<<<<

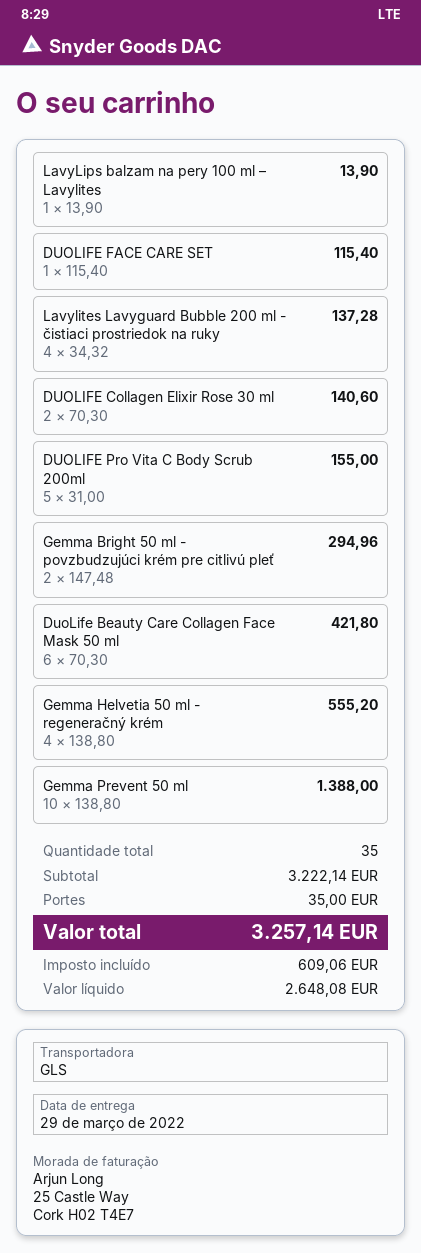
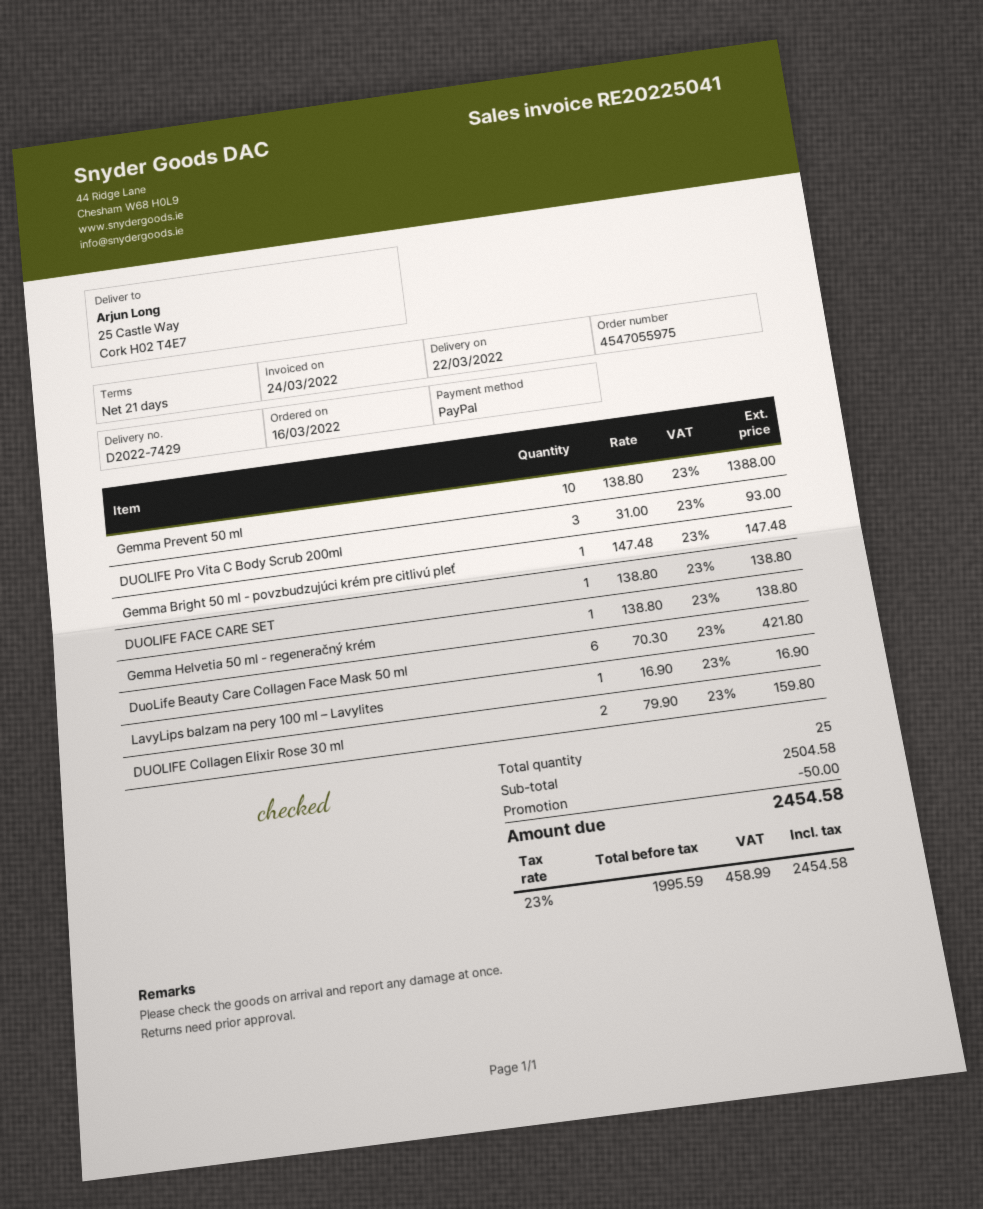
delivery date: 2022-03-29 -> 2022-03-22
LavyLips balzam na pery 100 ml – Lavylites: 1 x 13.90 = 13.90 -> 1 x 16.90 = 16.90
DUOLIFE FACE CARE SET: 1 x 115.40 = 115.40 -> 1 x 138.80 = 138.80
Lavylites Lavyguard Bubble 200 ml - čistiaci prostriedok na ruky: 4 x 34.32 = 137.28 -> none
DUOLIFE Collagen Elixir Rose 30 ml: 2 x 70.30 = 140.60 -> 2 x 79.90 = 159.80
DUOLIFE Pro Vita C Body Scrub 200ml: 5 x 31.00 = 155.00 -> 3 x 31.00 = 93.00
Gemma Bright 50 ml - povzbudzujúci krém pre citlivú pleť: 2 x 147.48 = 294.96 -> 1 x 147.48 = 147.48
Gemma Helvetia 50 ml - regeneračný krém: 4 x 138.80 = 555.20 -> 1 x 138.80 = 138.80
total quantity: 35 -> 25
subtotal: 3222.14 -> 2504.58
discount: none -> 50.00
shipping: 35.00 -> none
net: 2648.08 -> 1995.59
tax: 609.06 -> 458.99
total: 3257.14 -> 2454.58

>>>>

Word for word, return the material, omitting the pictures.

# Problem solution:
delivery date: 2022-03-29 -> 2022-03-22
LavyLips balzam na pery 100 ml – Lavylites: 1 x 13.90 = 13.90 -> 1 x 16.90 = 16.90
DUOLIFE FACE CARE SET: 1 x 115.40 = 115.40 -> 1 x 138.80 = 138.80
Lavylites Lavyguard Bubble 200 ml - čistiaci prostriedok na ruky: 4 x 34.32 = 137.28 -> none
DUOLIFE Collagen Elixir Rose 30 ml: 2 x 70.30 = 140.60 -> 2 x 79.90 = 159.80
DUOLIFE Pro Vita C Body Scrub 200ml: 5 x 31.00 = 155.00 -> 3 x 31.00 = 93.00
Gemma Bright 50 ml - povzbudzujúci krém pre citlivú pleť: 2 x 147.48 = 294.96 -> 1 x 147.48 = 147.48
Gemma Helvetia 50 ml - regeneračný krém: 4 x 138.80 = 555.20 -> 1 x 138.80 = 138.80
total quantity: 35 -> 25
subtotal: 3222.14 -> 2504.58
discount: none -> 50.00
shipping: 35.00 -> none
net: 2648.08 -> 1995.59
tax: 609.06 -> 458.99
total: 3257.14 -> 2454.58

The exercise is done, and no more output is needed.